Resident Lynne Lofton came to the meeting at the invitation of her alderman, Ward 4’s Jason Snider.
She said the discussion included several items that shouldn’t be on a comprehensive plan for city aldermen. New businesses, restaurants and entertainment venues are not up to the city to provide. She wants to see the plan address dilapidated properties and people who don’t follow the ordinances on the books, like the number of vehicles that can be parked in a yard. She said it’s a real issue with residents not keeping their property in decent shape.
“It affects people’s property values,” she said.
Property owners need to be held responsible and it needs to be enforced, she said.
She thinks it would be great to be able to have more job opportunities in the city with better pay, but it’s not something the city can control.
“I agree with all of that, but what can the city do about that?” she said.
Fernald said Slaughter will present a draft of the plan to the board, possibly in the next few months.
“He started his list with what the aldermen gave him in their small meetings,” he said. “He’ll come back with a written plan which will be reviewed and then the board can appoint a committee or not.”
Mayor Joe Cox said he wants to see what the final plan will cover.

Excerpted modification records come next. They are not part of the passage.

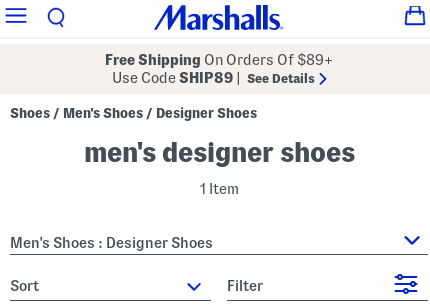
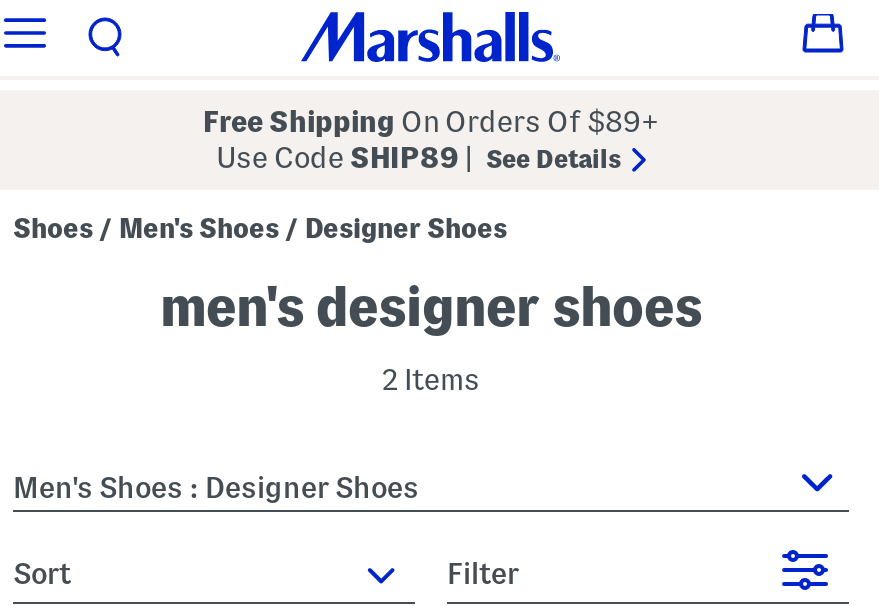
- 1 Item
+ 2 Items
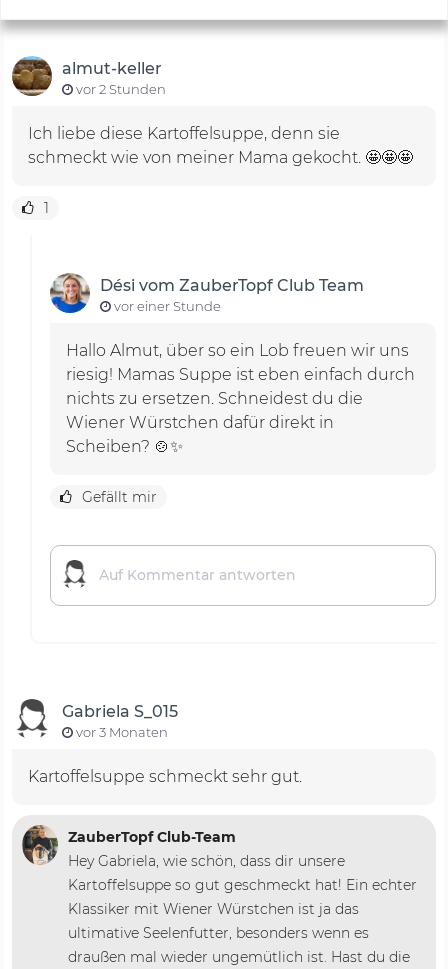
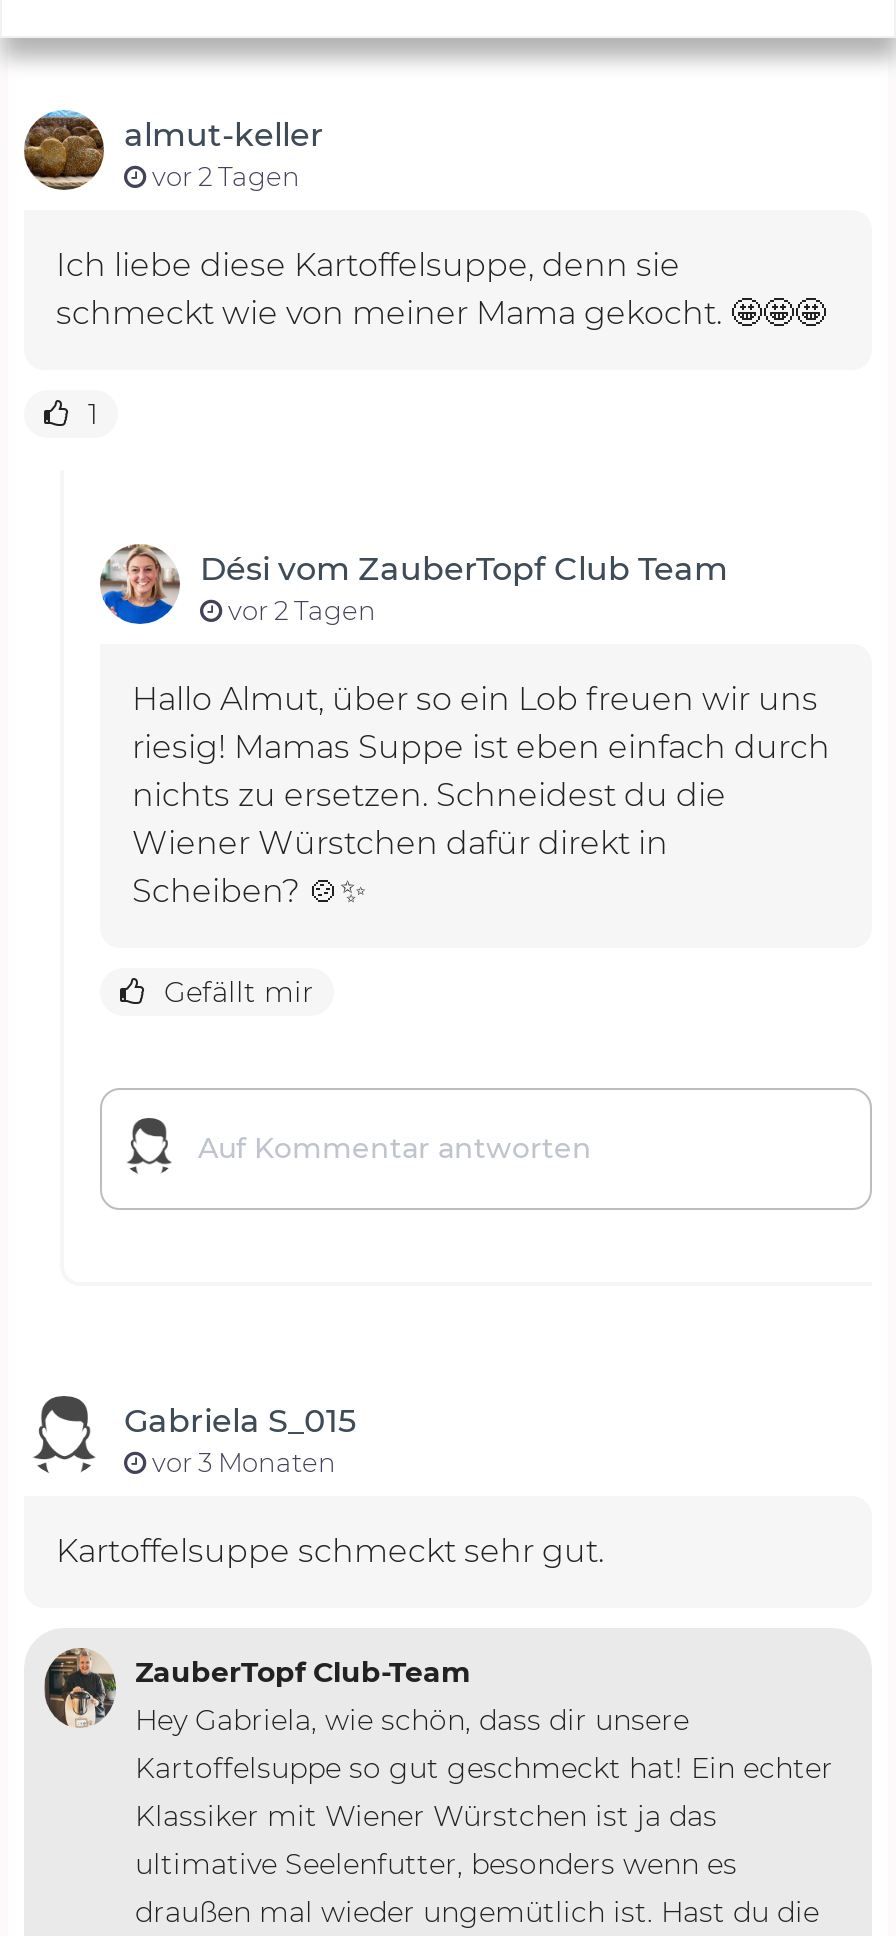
- vor 2 Stunden
+ vor 2 Tagen

- vor einer Stunde
+ vor 2 Tagen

“The comprehensive plan is a document that guides future growth and development for our city,” he said. “I look forward to receiving the rough copy of this document based on the information compiled and citizen input.”
The discussion over the 2009 plan touched on liquor sales and their impact on cities, Brookhaven’s strong sales tax collections and the need locally for more sidewalks to accommodate pedestrian traffic, as well as the intellectual community that thrives on the arts and education.
Aldermen in 2009 also discussed the fact that there are not a lot of industries or attractions that draw young educated people back to the community, nor is there an adequate market for residents to find rental homes or apartments if they are not yet ready to buy. Storefront appearance and sign height ordinance and standardization were also a topic of conversation.